#### Work item:
When you reproduce these records, keep every word exactly and drop the images.
[Start of section]
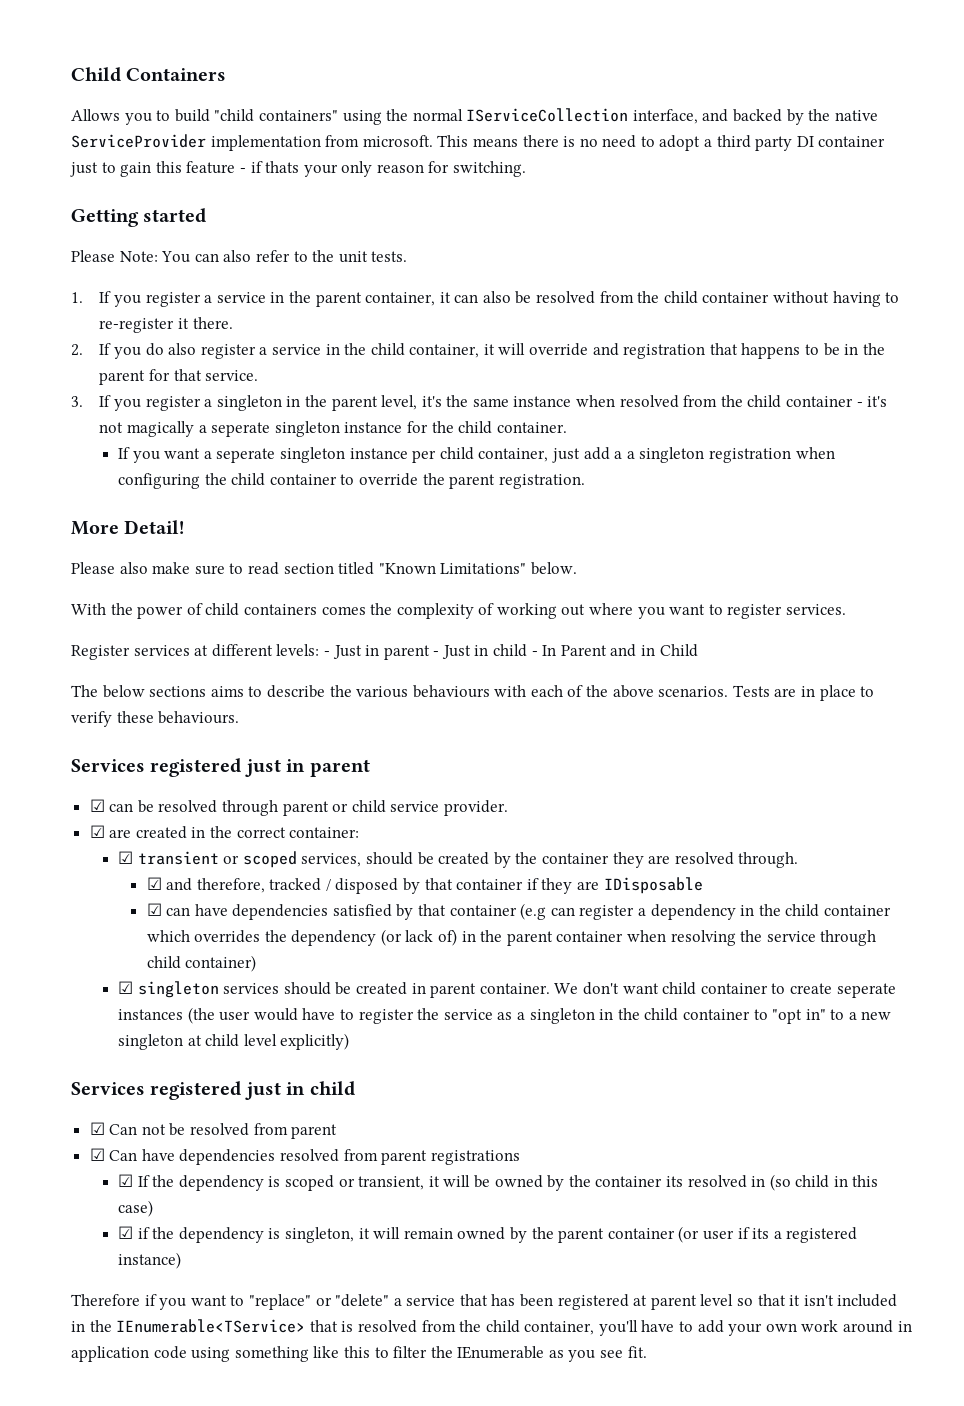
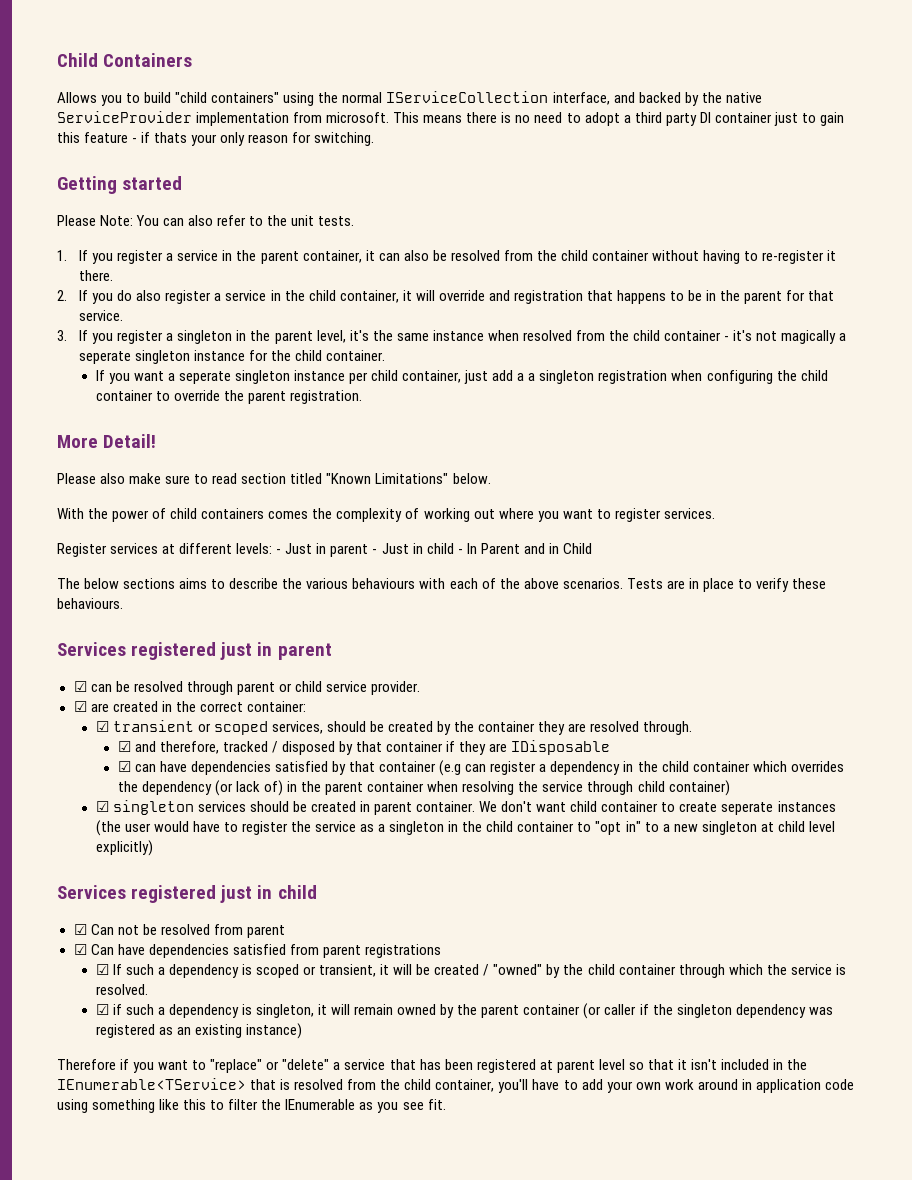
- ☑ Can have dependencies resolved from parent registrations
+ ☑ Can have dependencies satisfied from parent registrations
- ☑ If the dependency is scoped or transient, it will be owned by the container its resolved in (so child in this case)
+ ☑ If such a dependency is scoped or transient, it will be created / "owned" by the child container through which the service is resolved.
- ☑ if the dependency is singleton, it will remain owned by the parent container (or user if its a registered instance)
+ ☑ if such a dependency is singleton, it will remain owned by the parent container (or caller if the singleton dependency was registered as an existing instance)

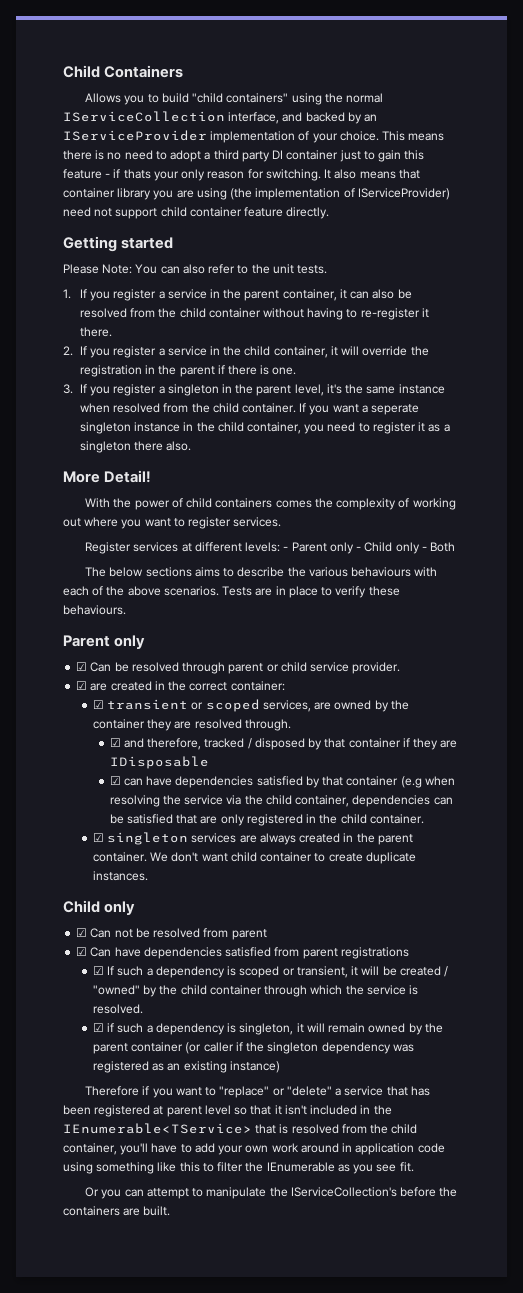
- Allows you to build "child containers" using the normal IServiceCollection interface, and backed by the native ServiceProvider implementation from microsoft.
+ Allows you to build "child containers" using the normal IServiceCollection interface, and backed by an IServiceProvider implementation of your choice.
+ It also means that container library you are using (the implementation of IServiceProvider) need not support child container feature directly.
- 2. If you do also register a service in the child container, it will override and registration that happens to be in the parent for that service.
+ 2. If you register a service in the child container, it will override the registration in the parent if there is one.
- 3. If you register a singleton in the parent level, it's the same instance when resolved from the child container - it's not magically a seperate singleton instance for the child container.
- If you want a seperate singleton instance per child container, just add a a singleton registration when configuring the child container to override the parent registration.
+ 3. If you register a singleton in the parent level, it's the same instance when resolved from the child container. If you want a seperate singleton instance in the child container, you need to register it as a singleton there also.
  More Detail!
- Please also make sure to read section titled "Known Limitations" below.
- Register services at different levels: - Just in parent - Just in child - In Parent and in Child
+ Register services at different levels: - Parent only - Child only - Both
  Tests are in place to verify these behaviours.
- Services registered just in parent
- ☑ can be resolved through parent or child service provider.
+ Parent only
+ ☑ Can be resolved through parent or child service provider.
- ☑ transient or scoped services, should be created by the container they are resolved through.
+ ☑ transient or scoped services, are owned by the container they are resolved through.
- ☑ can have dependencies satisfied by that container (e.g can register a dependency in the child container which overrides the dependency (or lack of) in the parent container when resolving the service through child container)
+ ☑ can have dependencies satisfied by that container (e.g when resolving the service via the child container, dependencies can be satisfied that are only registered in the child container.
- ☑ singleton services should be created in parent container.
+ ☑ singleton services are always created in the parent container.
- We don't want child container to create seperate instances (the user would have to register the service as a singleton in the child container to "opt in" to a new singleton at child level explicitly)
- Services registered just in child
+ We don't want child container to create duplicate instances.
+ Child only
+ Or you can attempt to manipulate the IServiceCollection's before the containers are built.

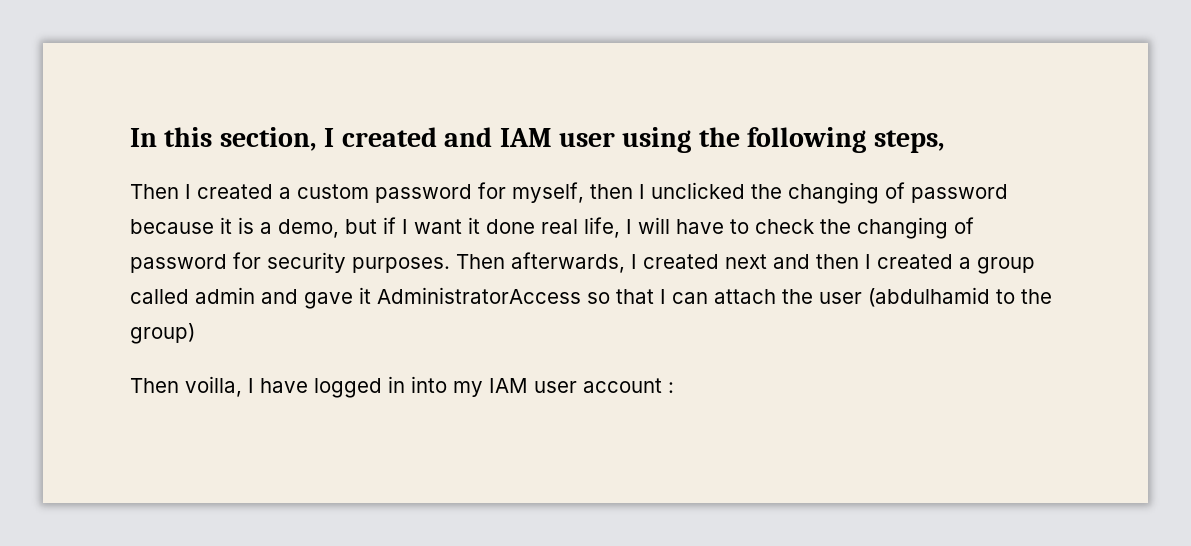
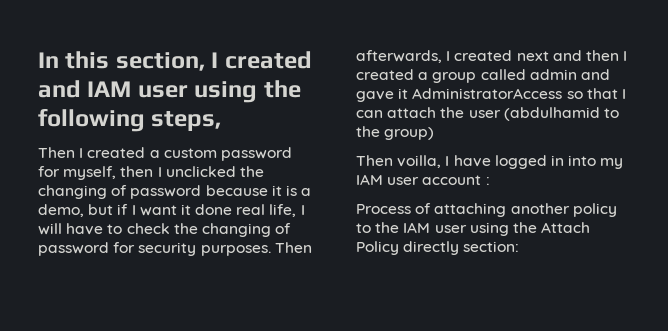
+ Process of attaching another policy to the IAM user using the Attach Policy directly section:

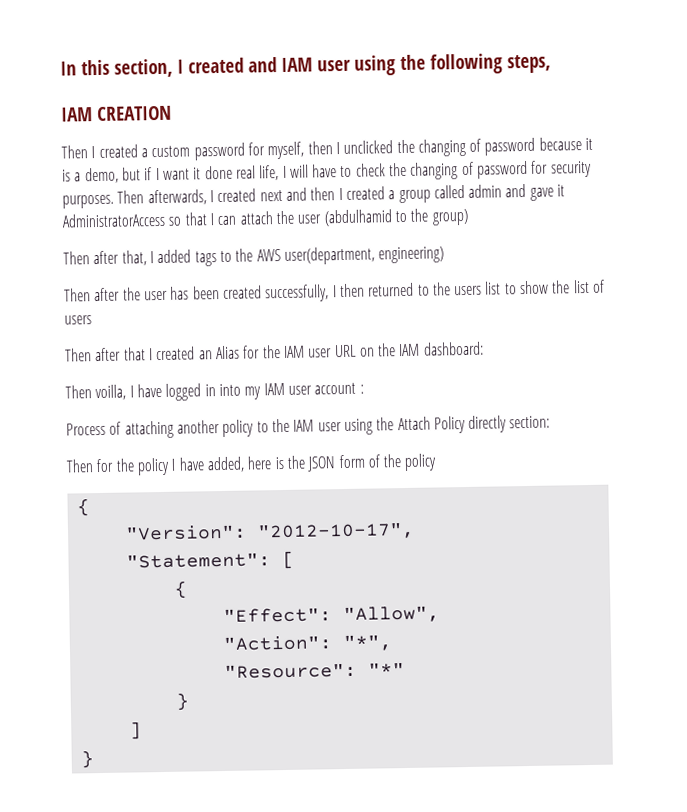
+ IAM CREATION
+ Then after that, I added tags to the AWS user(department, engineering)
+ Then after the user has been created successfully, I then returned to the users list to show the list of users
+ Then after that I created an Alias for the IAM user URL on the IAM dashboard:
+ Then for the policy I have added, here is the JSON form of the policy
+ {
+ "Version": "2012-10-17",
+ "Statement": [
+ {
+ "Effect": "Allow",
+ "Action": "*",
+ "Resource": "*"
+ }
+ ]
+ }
[End of section]
#### The answer:
- ☑ Can have dependencies resolved from parent registrations
+ ☑ Can have dependencies satisfied from parent registrations
- ☑ If the dependency is scoped or transient, it will be owned by the container its resolved in (so child in this case)
+ ☑ If such a dependency is scoped or transient, it will be created / "owned" by the child container through which the service is resolved.
- ☑ if the dependency is singleton, it will remain owned by the parent container (or user if its a registered instance)
+ ☑ if such a dependency is singleton, it will remain owned by the parent container (or caller if the singleton dependency was registered as an existing instance)

- Allows you to build "child containers" using the normal IServiceCollection interface, and backed by the native ServiceProvider implementation from microsoft.
+ Allows you to build "child containers" using the normal IServiceCollection interface, and backed by an IServiceProvider implementation of your choice.
+ It also means that container library you are using (the implementation of IServiceProvider) need not support child container feature directly.
- 2. If you do also register a service in the child container, it will override and registration that happens to be in the parent for that service.
+ 2. If you register a service in the child container, it will override the registration in the parent if there is one.
- 3. If you register a singleton in the parent level, it's the same instance when resolved from the child container - it's not magically a seperate singleton instance for the child container.
- If you want a seperate singleton instance per child container, just add a a singleton registration when configuring the child container to override the parent registration.
+ 3. If you register a singleton in the parent level, it's the same instance when resolved from the child container. If you want a seperate singleton instance in the child container, you need to register it as a singleton there also.
  More Detail!
- Please also make sure to read section titled "Known Limitations" below.
- Register services at different levels: - Just in parent - Just in child - In Parent and in Child
+ Register services at different levels: - Parent only - Child only - Both
  Tests are in place to verify these behaviours.
- Services registered just in parent
- ☑ can be resolved through parent or child service provider.
+ Parent only
+ ☑ Can be resolved through parent or child service provider.
- ☑ transient or scoped services, should be created by the container they are resolved through.
+ ☑ transient or scoped services, are owned by the container they are resolved through.
- ☑ can have dependencies satisfied by that container (e.g can register a dependency in the child container which overrides the dependency (or lack of) in the parent container when resolving the service through child container)
+ ☑ can have dependencies satisfied by that container (e.g when resolving the service via the child container, dependencies can be satisfied that are only registered in the child container.
- ☑ singleton services should be created in parent container.
+ ☑ singleton services are always created in the parent container.
- We don't want child container to create seperate instances (the user would have to register the service as a singleton in the child container to "opt in" to a new singleton at child level explicitly)
- Services registered just in child
+ We don't want child container to create duplicate instances.
+ Child only
+ Or you can attempt to manipulate the IServiceCollection's before the containers are built.

+ Process of attaching another policy to the IAM user using the Attach Policy directly section:

+ IAM CREATION
+ Then after that, I added tags to the AWS user(department, engineering)
+ Then after the user has been created successfully, I then returned to the users list to show the list of users
+ Then after that I created an Alias for the IAM user URL on the IAM dashboard:
+ Then for the policy I have added, here is the JSON form of the policy
+ {
+ "Version": "2012-10-17",
+ "Statement": [
+ {
+ "Effect": "Allow",
+ "Action": "*",
+ "Resource": "*"
+ }
+ ]
+ }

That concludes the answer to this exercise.